The man was gassed after the Dodgers eliminated the Cubs in last fall's NLCS.

Bryant spoke of the year before, of it being Thanksgiving 2016 - after weeks of World Series celebrations - by the time he allowed his Las Vegas couch to secure his beaten body.

By then, most of baseball had rested a month, and been back training another month, in preparation for the 2017 season.

Bryant just wanted to sleep. And the turkey hadn't even been sliced.

That is your definition of the World Series hangover, something the Houston Astros are currently fighting, even if they don't know it yet.

"We're not the Cubs," Houston starter Dallas Keuchel told The Washington Post a few days ago. "I firmly believe we have better players."

Well, on paper it's hard to argue. They are the World Series champs and they have added Justin Verlander and Gerrit Cole for an entire season.

A year ago, on paper, it was very hard to argue against the Cubs as the most talented team, and no one from the top to the bottom of the Cubs' organization would admit to the hangover.

Until it was over. And then everyone did.

A pale and shivering Bryant looked like something from "The Walking Dead" after Game 5, while Addison Russell said, "There were times when we showed fatigue."

After a year of parties and a third consecutive NLCS, the Cubs were on fumes when 2017 concluded.

Good for Keuchel for believing what he does about his team. It should be no other way for the champs. But he knows not what he says, because he has not yet felt the lack of energy, hunger and focus, and he has not yet seen the team suffer from a lack of rest and health.

It will happen.

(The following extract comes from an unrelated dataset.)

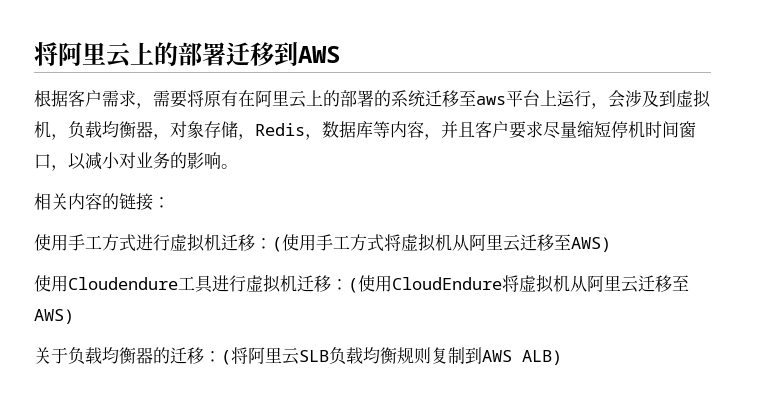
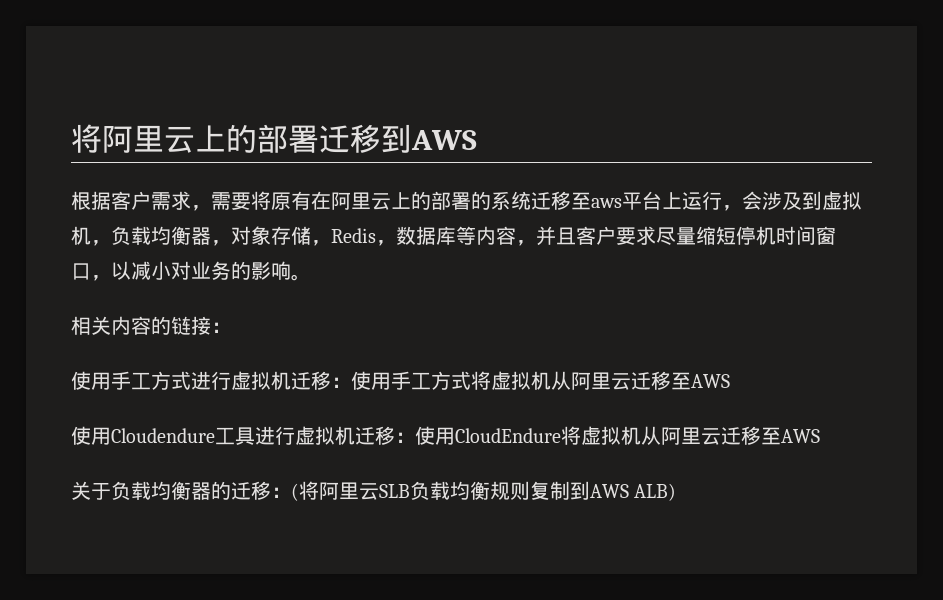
[272,237,282,252] ( -> (351, 382) none
[571,237,611,252] AWS) -> [691,374,730,388] AWS
[348,278,358,293] ( -> (415, 437) none
[34,309,74,324] AWS) -> [781,429,820,443] AWS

It always does.

George Springer spent November on the road, appearing on just about every national TV show you can imagine, this after a championship parade, a Disney World procession, an NYSE bell ring, "Saturday Night Live" and all the rest.

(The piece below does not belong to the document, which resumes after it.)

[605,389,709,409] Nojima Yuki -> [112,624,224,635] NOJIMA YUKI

"Thanksgiving," Springer told the Post, "snuck up on me real quick."

Like Bryant said, two months of a normal off-season were gone, no time to sleep in or catch his breath.

"I did everything you can think of; shows, appearances, interviews," Springer said. "My first weekend with nothing to do was Week 11 of college football."

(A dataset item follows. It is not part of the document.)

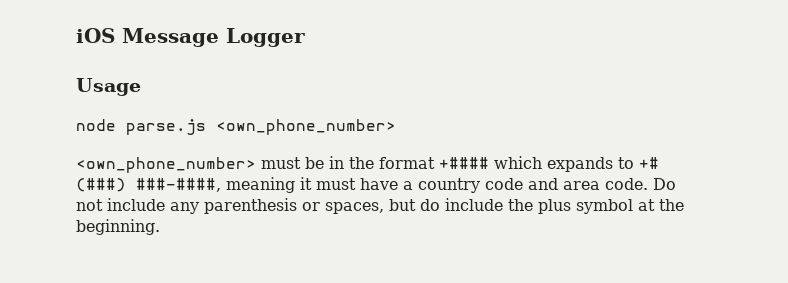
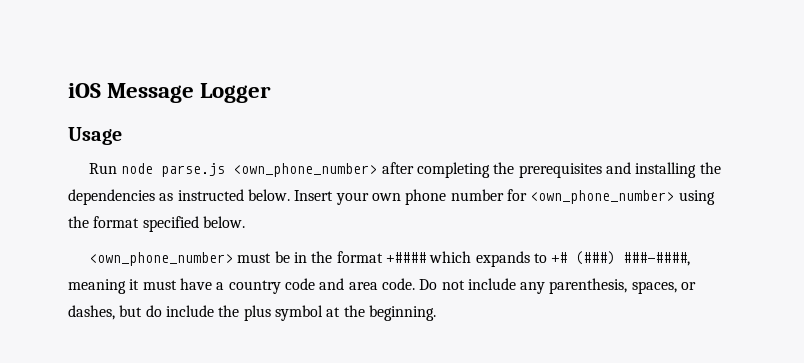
(141, 87) none -> [89,163,118,174] Run
(396, 127) none -> [381,162,721,178] [68,189,715,205] [68,216,245,232] after completing the prerequisites and installing the dependencies as instructed below. Insert your own phone number for <own_phone_number> using the format specified below.
[204,198,384,214] parenthesis or spaces, -> [549,278,697,294] [68,305,115,320] parenthesis, spaces, or dashes,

If it sounds tiring, it is, even for young men in perfect physical condition. They are creatures of habit, and this is all so very different.

Thus, the stench of hangover and all that it brings invades long before they can smell it.

"That demand on your time is more of the 'hangover' than anything else," Astros hurler Lance McCullers told the Post. "It's just the time you didn't get to devote to preparing for the season.

"I did all the media stuff, all the requests - sometimes two, three times a day. That's not an off-season. That's a media tour.

"That first month after the World Series, other guys are lifting, getting stronger, getting ready for the season, and you're running around doing interviews and other stuff, which is great because you won the World Series.

"But at the same time, it just contributes to the mental fatigue that you deal with during the season."

Of course it's worth it because of the ring you get on Opening Day, but the physical exhaustion doesn't hit everyone at the same time, and most do all they can to deny it.

The mental challenge doesn't reveal as quickly or as obviously, but human nature insists that you don't need to win as much as you did the year before, and the focus on details gets lost amid banner-raisings, rings and media requests.

At least some of the Astros are aware of it, but there is no answer for the short winter. The good news for Houston is they are deep and loaded.

So were the Cubs a year ago.

Now, the Cubs are angry, hungry, rested and - oh, yeah - still very, very good.

Maybe Dallas Keuchel will be right. The last two decades of baseball say he will be wrong.